Extract node from XML having defined namespace using XPath in C#

At work, while working on one of the features, we had to get a specific node from an XML. Obvious choice was to use XPath.

Problem Statement

Ignoring specifics of XML, we directly put the XPath as expected and found that no node was found when we executed the path.
I had to look up on how to extract the deep embedded node we needed using XPath in such case.

Assessment

We observed that the elements/nodes are bound to a namespace. When we tried the direct XPath, it was attempting to address elements that are bound to the default “no namespace” namespace, and thus nothing was retrieved.
Sample XML to work with:

<?xml version="1.0"?>
<SampleXmlRoot xmlns="http://www.samplesite.com/example/SampleXmlRoot">
<SampleXmlSubRoot someValue="21" xmlns="http://www.samplesite.com/example/SampleXmlSubRoot">
<SampleXmlLevel2Node id="101" xmlns="http://www.samplesite.com/example/SampleXmlLevel2Node">
<SampleXmlNode2Extract num="2">
<A1 type="money">
<value>1234.0</value>
</A1>
<A2 type="money">
<value>123.4</value>
</A2>
<A3 type="money">
<value>12.3</value>
</A3>
</SampleXmlNode2Extract>
<SampleXmlNodeOther num="2">
<B1 type="money">
<value>234.0</value>
</B1>
<B2 type="money">
<value>23.4</value>
</B2>
</SampleXmlNodeOther>
</SampleXmlLevel2Node>
</SampleXmlSubRoot>
</SampleXmlRoot>


Based on what we observed and a quick reference, we learned that we need to register the namespace for namespace prefix mapping that will be used in defining the XPath.

Using XmlNamespaceManager object, we can provide a collection of namespace definitions that will be  used by CLR to resolve the elements used in the XML documents.

Resolution

Step 1: Define XmlNamespaceManager

// xmlDoc is XmlDocument in which full XML is loaded
XmlNamespaceManager xmlnsManager = new XmlNamespaceManager(xmlDoc.NameTable);

// Add the namespaces used in XML to the XmlNamespaceManager
xmlnsManager.AddNamespace("sxr", "http://www.samplesite.com/example/SampleXmlRoot");
xmlnsManager.AddNamespace("sxsr", "http://www.samplesite.com/example/SampleXmlSubRoot");
xmlnsManager.AddNamespace("sxl2", "http://www.samplesite.com/example/SampleXmlLevel2Node");


Step 2: Use select method that is overloaded to use XmlNamespaceManager along with XPath
In our case, we will select the first XmlNode that matches the XPath expression where any prefixes found in the XPath expression will be resolved using the supplied XmlNamespaceManager.

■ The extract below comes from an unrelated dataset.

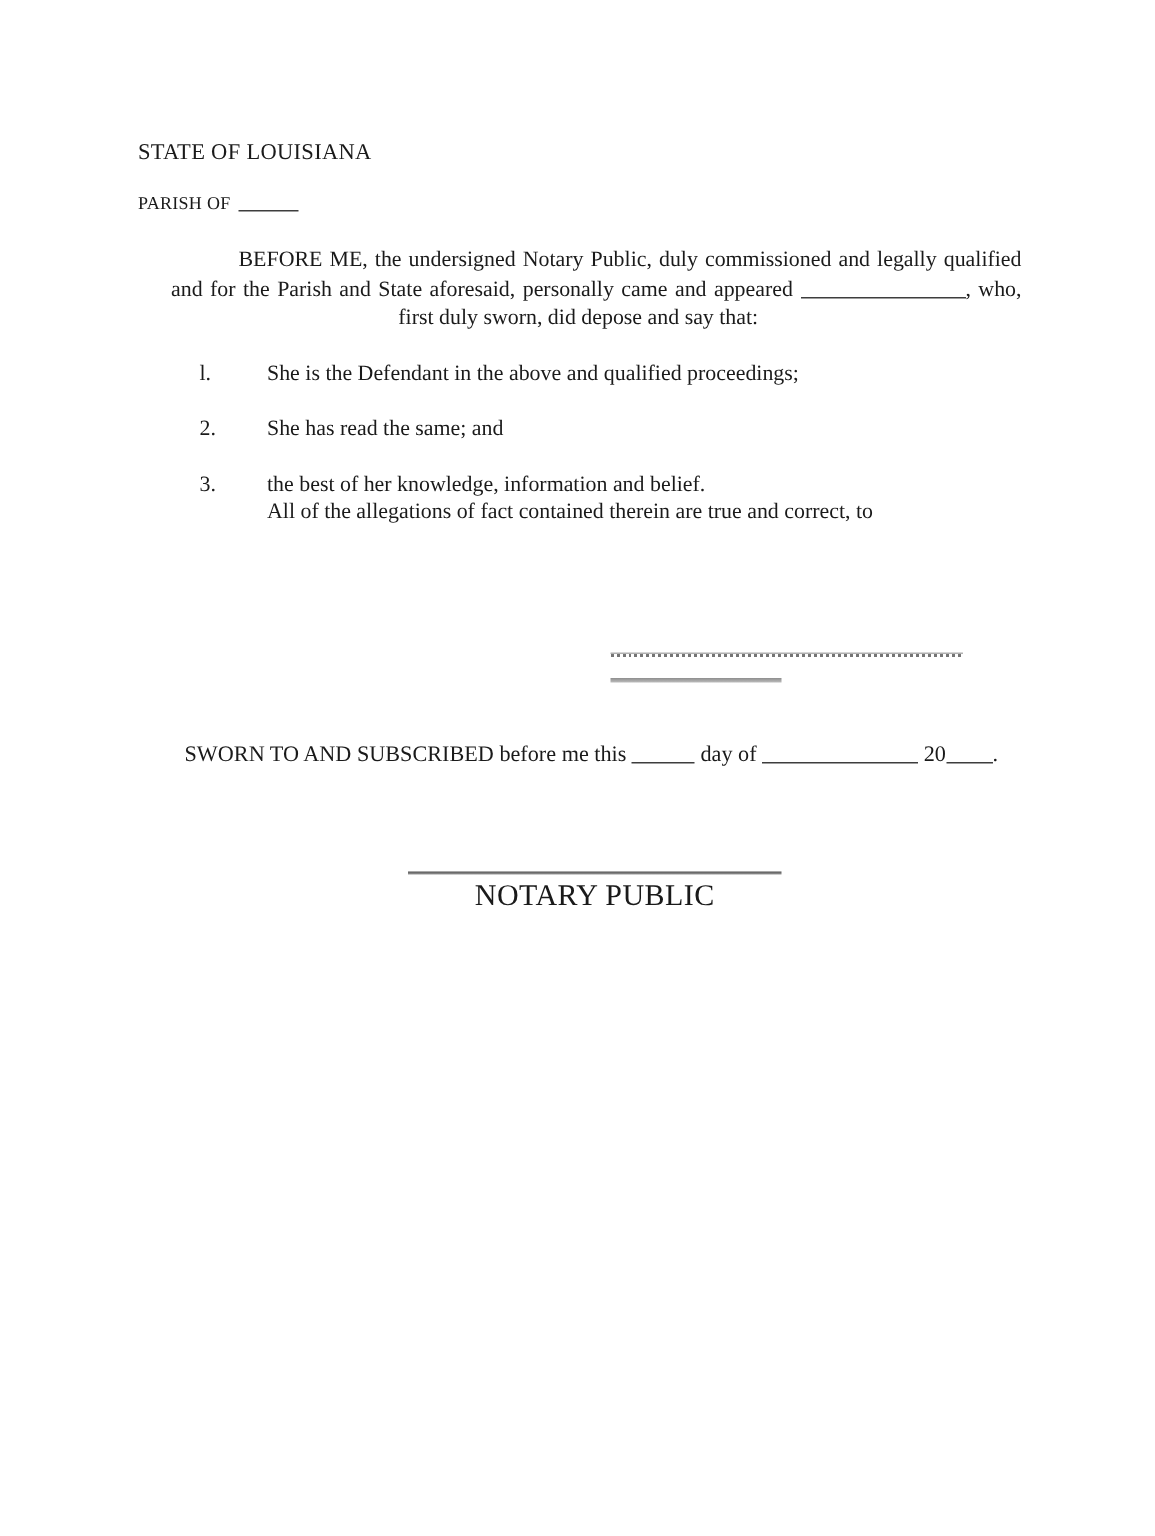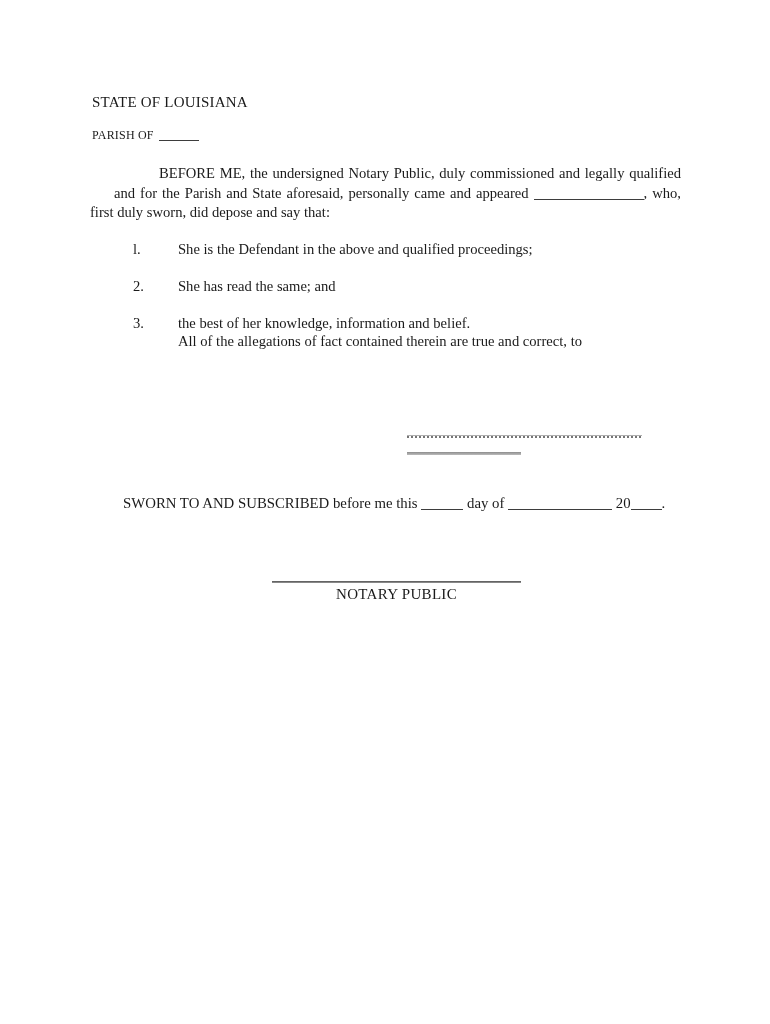"first duly sworn, did depose" .opening .pline { text-align: none -> center }
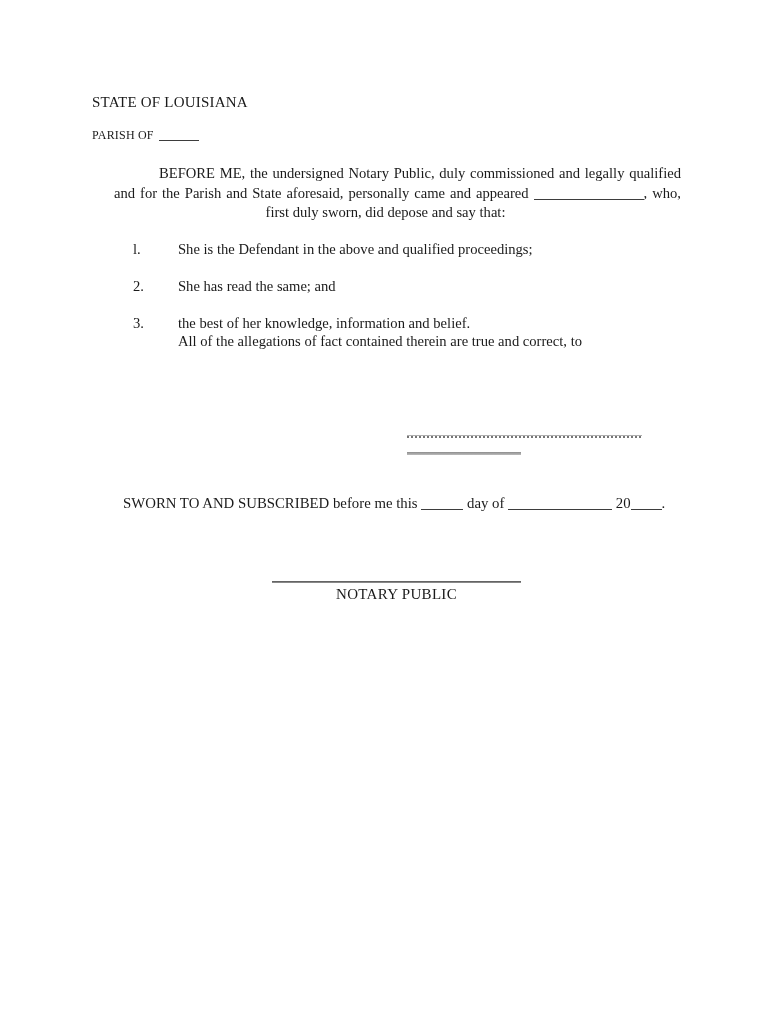"NOTARY PUBLIC" .notary-label { font-size: 15px -> 20px }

String xPath = "/sxr:SampleXmlRoot/sxsr:SampleXmlSubRoot/sxl2:SampleXmlLevel2Node/SampleXmlNode2Extract";
XmlNode extractedNode = xDoc.SelectSingleNode(xPath, xmlnsManager);


XmlNode extracted OuterXml will look something like:

<SampleXmlNode2Extract num="2">
<A1 type="money">
<value>1234.0</value>
</A1>
<A2 type="money">
<value>123.4</value>
</A2>
<A3 type="money">
<value>12.3</value>
</A3>
</SampleXmlNode2Extract>

Yep, that’s the exact one we needed!

Refer:
MSDN: XmlNamespaceManager Class
MSDN: XmlNode.SelectSingleNode Method (String, XmlNamespaceManager)

Conclusion

XPath is a wonderful way to extract node(s) and we have defined methods in place to get them. We just need to know and learn about them. XmlNamespaceManager handles the namespace and helps in defining the XPath for a given XML.